If I look into keras metric I see that the values of y_true and y_predict are "just" compared at the end of each epoch for categorical_accuracy:

def categorical_accuracy(y_true, y_pred):
    return K.cast(K.equal(K.argmax(y_true, axis=-1),
                          K.argmax(y_pred, axis=-1)),
                  K.floatx())

How are masked values handled? If I understood correctly, masking prohibits the masked values to influence the training, but it still produces predictions for the masked values. Thereby, it does, in my opinion, influence the metric.

More explanation on how it influences the metric:

In the padding/masking process, I set the padded/masked values in y_true to an unused class e.g. class 0. If now argmax() is looking for a max value in the one-hot encoded y_true, it will just return 0 as the total (masked) row is the same.

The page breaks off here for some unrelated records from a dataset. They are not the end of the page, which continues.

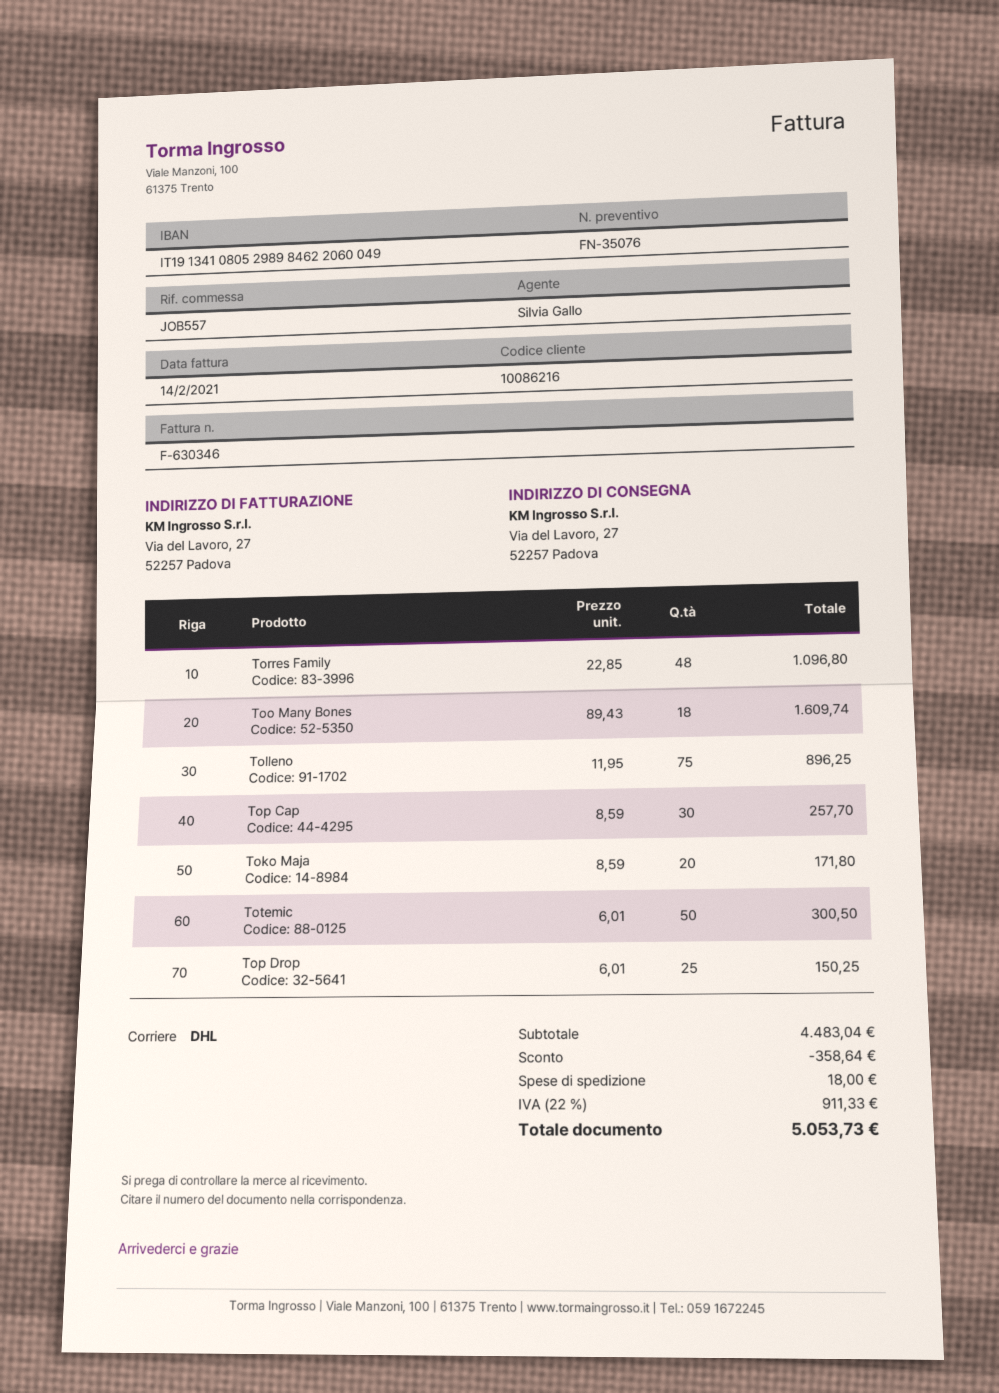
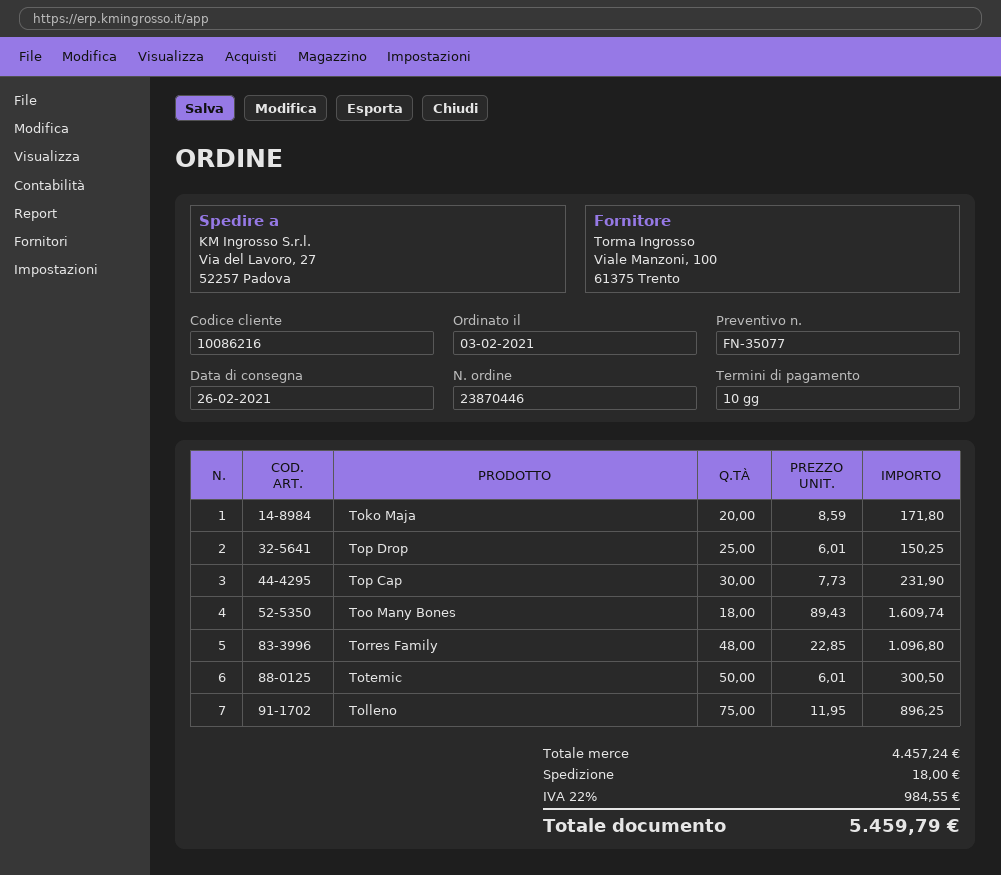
quote number: FN-35076 -> FN-35077
Top Cap: 30 x 8.59 = 257.70 -> 30 x 7.73 = 231.90
subtotal: 4483.04 -> 4457.24
discount: 358.64 -> none
tax: 22% = 911.33 -> 22% = 984.55
total: 5053.73 -> 5459.79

I do not have a class 0, as it is my masking value/class, and thereby the y_pred and y_true certainly have different values creating a reduced accuracy.

Is this somehow already thought of in the Keras metric and I oversaw it? Otherwise, I would have to create a custom metric or callback creating a similar metric to categorical_accuracy with the addition that all masked values are eliminated in y_pred and y_true before comparison.

Solution

Maybe the best answer would be this from Keras.metrics :

A metric function is similar to a loss function, except that the results from evaluating a metric are not used when training the model.

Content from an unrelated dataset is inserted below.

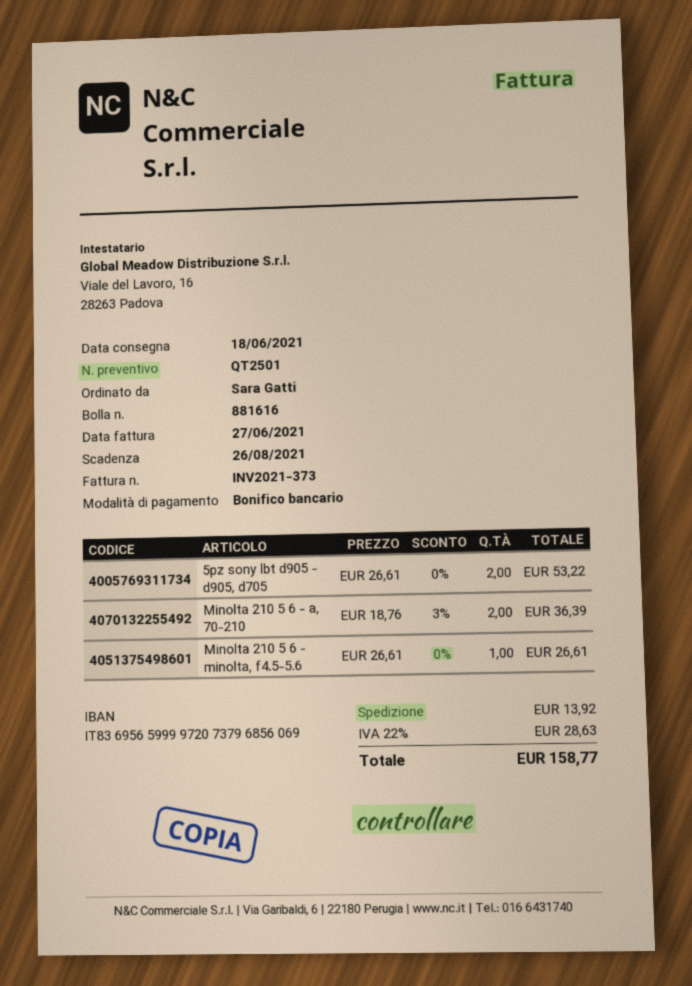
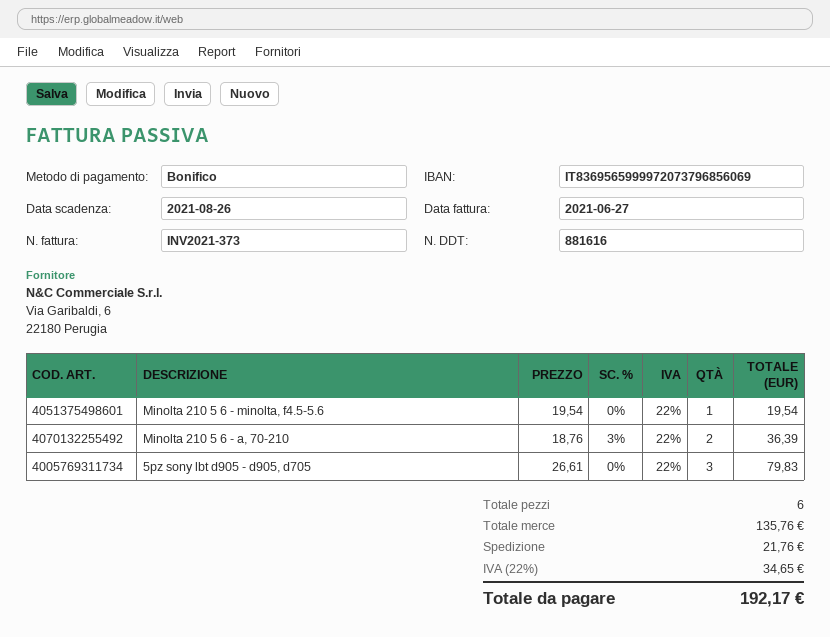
5pz sony lbt d905 - d905, d705: 2 x 26.61 = 53.22 -> 3 x 26.61 = 79.83
Minolta 210 5 6 - minolta, f4.5-5.6: 1 x 26.61 = 26.61 -> 1 x 19.54 = 19.54
shipping: 13.92 -> 21.76
tax: 22% = 28.63 -> 22% = 34.65
total: 158.77 -> 192.17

The training is only influenced by the loss function where masking is implemented. Nevertheless, your displayed results are not on par with the actual results and can lead to misleading conclusions.

As the metric is not used in the training process, a callback function can solve this.

something like this (based on Andrew Ng). I Search for 0 here as for my masked target all one-hot-encoded targets are 0 (No class activated).

import numpy as np
from keras.callbacks import Callback
from sklearn.metrics import accuracy_score

class categorical_accuracy_no_mask(Callback):

   def on_train_begin(self, logs={}):
       self.val_acc = []

   def on_epoch_end(self, epoch, logs={}):
       val_predict = (np.asarray(self.model.predict(self.model.validation_data[0]))).round()
       val_targ = self.model.validation_data[1] 
       indx = np.where(~val_targ.any(axis=2))[0] #find where all targets are zero. That are the masked once as we masked the target with 0 and the data with 666
       y_true_nomask = numpy.delete(val_targe, indx, axis=0)
       y_pred_nomask = numpy.delete(val_predict, indx, axis=0)

       _val_accuracy = accuracy_score(y_true_nomask, y_pred_nomask)
       self.val_acc.append(_val_accuracy)

       print “ — val_accuracy : %f ” %( _val_accuracy )
       return

Of course, now you could add also precision-recall etc.